Table 1 Error rate numerical ratio
Fig. 6
figure 6

Error rate analysis

The machine learning-based two-dimensional matrix computation model (MM-TDMC) which have a better recall rate when compared to acRNN, MMC, LRMC, and KS methods. Figure 7 shows the recall rate of the MM-TDMC process. The recall is the percentage of positive results correctly predicted in the actual class of all observations:

$$ {\text{Recall }} = {\text{ TP}}/{\text{TP}} + {\text{FN,}} $$
(31)
Fig. 7
figure 7

Recall rate of MM-TDMC method

where TP is the true positive; FN is the false negative.

A wide range of applications has distinct methods for representing human movements and recognition. Analysis of human motion is the most general word, and implementation determines the amount and length of movement of the body components. MM-TDMC achieves higher performance when compared to acRNN, MMC, LRMC, and KS methods, as shown in Table 2.

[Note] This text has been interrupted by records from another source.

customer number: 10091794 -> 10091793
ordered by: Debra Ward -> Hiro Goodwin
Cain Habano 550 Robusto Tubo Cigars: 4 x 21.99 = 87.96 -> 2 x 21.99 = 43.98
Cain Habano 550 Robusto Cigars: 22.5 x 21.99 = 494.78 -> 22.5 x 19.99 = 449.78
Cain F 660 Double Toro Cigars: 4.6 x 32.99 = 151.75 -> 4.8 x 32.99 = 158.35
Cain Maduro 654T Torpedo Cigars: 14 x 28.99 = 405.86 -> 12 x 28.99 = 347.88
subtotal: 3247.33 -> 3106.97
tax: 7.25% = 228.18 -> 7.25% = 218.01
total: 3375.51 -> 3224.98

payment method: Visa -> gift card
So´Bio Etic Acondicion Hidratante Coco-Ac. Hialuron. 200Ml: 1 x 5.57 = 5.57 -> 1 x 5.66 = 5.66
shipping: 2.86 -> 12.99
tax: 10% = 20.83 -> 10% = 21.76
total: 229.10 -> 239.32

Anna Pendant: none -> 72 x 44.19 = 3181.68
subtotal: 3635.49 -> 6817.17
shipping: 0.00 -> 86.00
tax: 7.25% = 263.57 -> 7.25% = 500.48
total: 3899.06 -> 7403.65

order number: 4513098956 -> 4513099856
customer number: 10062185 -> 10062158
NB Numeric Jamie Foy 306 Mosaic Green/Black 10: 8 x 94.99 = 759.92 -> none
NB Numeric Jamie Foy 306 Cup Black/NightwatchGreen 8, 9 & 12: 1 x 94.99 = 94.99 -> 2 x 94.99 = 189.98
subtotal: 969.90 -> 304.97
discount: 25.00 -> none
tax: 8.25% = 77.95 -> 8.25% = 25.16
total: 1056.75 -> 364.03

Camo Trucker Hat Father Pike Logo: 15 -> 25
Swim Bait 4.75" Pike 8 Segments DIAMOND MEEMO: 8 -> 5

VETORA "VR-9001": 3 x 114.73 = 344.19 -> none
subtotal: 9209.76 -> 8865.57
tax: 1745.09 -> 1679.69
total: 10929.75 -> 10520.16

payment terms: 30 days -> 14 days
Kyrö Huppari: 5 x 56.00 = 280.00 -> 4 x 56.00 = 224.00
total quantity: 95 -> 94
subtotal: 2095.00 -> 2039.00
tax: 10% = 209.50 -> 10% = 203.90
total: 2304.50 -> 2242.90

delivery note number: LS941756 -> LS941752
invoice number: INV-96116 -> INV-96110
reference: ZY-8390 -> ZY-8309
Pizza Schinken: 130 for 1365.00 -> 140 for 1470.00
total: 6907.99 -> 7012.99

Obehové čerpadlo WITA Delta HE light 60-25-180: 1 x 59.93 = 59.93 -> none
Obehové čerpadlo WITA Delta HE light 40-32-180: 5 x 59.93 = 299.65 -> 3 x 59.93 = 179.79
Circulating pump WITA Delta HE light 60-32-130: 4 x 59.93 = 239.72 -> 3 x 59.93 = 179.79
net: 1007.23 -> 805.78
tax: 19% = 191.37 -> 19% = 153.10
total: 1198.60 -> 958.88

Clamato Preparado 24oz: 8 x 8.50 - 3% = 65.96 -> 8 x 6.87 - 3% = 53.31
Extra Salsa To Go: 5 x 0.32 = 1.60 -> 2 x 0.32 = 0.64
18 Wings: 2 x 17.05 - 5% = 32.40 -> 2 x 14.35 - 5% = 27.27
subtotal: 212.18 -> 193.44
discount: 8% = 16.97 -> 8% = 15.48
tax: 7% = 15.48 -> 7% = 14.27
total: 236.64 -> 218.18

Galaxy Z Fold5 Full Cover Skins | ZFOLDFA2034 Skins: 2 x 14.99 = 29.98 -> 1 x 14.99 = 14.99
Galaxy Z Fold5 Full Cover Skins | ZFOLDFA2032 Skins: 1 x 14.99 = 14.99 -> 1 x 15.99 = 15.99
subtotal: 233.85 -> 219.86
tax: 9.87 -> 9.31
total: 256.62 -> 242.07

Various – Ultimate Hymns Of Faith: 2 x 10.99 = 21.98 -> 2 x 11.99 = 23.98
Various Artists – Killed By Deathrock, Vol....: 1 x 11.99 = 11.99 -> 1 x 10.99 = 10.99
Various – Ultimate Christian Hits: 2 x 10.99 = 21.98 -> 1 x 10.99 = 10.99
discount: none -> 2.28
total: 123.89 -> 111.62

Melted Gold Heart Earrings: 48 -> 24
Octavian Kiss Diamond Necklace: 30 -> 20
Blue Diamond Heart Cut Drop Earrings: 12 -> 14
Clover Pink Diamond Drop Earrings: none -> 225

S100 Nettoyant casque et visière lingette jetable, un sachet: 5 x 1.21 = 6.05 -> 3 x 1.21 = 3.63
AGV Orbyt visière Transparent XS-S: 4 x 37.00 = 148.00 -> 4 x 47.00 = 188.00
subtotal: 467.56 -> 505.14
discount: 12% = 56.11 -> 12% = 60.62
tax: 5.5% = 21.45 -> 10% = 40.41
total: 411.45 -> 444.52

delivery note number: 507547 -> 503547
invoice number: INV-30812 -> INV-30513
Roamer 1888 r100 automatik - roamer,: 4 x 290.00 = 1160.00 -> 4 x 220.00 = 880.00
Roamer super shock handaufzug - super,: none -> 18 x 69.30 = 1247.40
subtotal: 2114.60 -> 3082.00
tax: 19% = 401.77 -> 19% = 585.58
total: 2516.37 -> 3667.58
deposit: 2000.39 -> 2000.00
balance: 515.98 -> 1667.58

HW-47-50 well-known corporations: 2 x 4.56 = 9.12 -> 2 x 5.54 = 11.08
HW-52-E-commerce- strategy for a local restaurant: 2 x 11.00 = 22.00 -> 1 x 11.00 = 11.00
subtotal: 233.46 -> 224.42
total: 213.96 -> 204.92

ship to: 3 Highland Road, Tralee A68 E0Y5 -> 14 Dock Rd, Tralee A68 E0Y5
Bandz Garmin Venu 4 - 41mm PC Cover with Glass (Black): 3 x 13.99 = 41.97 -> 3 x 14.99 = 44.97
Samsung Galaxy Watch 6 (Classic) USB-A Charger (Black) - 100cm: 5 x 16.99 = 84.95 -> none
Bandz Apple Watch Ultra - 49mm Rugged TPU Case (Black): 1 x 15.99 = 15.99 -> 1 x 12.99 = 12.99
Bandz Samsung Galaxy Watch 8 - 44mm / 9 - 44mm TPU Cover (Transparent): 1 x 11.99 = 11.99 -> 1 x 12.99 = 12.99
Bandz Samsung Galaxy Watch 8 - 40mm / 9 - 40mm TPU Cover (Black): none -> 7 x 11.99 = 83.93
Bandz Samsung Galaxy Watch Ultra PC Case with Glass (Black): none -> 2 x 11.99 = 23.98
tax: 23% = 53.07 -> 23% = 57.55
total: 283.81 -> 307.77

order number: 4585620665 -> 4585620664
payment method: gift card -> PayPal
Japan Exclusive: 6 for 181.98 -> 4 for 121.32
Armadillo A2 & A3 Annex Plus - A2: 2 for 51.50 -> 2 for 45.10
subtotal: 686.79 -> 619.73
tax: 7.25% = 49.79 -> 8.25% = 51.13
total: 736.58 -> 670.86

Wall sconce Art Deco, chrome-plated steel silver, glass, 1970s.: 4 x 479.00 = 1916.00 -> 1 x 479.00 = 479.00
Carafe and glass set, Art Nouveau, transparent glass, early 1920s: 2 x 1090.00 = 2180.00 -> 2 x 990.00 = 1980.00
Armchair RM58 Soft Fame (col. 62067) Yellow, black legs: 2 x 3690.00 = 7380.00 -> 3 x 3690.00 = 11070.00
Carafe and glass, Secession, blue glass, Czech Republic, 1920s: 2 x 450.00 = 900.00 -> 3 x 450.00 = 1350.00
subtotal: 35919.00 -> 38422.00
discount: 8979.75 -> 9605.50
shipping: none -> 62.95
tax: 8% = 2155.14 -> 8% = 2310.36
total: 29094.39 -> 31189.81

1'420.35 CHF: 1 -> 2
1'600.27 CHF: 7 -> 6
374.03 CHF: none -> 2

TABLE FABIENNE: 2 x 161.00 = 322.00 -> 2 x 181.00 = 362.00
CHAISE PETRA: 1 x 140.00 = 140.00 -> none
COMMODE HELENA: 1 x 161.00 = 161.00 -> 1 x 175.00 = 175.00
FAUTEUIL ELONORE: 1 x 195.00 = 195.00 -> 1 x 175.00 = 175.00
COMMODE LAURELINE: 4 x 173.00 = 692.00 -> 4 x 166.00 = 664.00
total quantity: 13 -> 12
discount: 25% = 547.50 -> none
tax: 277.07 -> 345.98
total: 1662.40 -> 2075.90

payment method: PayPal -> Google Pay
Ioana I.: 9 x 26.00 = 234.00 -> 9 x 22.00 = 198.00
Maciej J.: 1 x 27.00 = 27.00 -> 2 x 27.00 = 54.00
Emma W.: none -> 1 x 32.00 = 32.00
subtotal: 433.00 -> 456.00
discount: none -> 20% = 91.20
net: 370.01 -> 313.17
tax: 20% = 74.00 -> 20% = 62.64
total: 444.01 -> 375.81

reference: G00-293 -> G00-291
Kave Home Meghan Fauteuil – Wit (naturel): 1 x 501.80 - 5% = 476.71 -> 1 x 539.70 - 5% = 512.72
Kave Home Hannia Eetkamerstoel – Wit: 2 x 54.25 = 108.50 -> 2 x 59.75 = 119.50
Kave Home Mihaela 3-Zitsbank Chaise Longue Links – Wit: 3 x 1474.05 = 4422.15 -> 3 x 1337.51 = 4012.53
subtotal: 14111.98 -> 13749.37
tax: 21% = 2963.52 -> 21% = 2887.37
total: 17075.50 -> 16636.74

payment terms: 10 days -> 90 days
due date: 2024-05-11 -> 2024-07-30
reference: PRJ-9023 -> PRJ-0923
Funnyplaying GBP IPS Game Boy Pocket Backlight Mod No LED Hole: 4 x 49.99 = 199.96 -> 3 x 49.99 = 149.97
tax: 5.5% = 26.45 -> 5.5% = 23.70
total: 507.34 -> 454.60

Table 2 Performance ratio numerical study

Figure 8 shows the performance ratio of the MM-TDMC method, as stated in the proposed way MM-TDMC, Where \(L_{\sigma n} (C_{i} )\) is the piece framework of the ith joint characterized on the part \(l_{\sigma n}\) (·, ·). When executing the learning procedure, let q = 1/16 for the Schatten p-standard to make an adequately precise estimate of rank (C). As indicated by APG, the researchers give Algorithm 1 to take care of the issue of Eq. (13). At that point, the researchers use a PH calculation to illuminate the entire numerous portion learning issue (11). Since PH calculation is anything but difficult to execute, the researchers do not demonstrate the calculation subtleties here yet adjacent it in the strengthening data, and the performance ratio has been discussed in Fig. 8.

Fig. 8
figure 8

Performance ratio of MM-TDMC method

Here, the experimental validation shows that propose MM-TDMC for human motion and dance recovery shows extensive experimental results and comparisons with acRNN, MMC, LRMC, and KS methods.

Conclusion

In this paper, the researchers present a MM-TDMC for human motion and dance recovery. In the suggested model, the theoretical guarantee for recovering data from nonlinear motion is missing in the two-dimensional matrix computer model for linear data instead of using a current method. The experimental results and discussion section shows the MM-TDMC, which gives promising outcomes when compared to other methods (acRNN, MMC, LRMC, KS).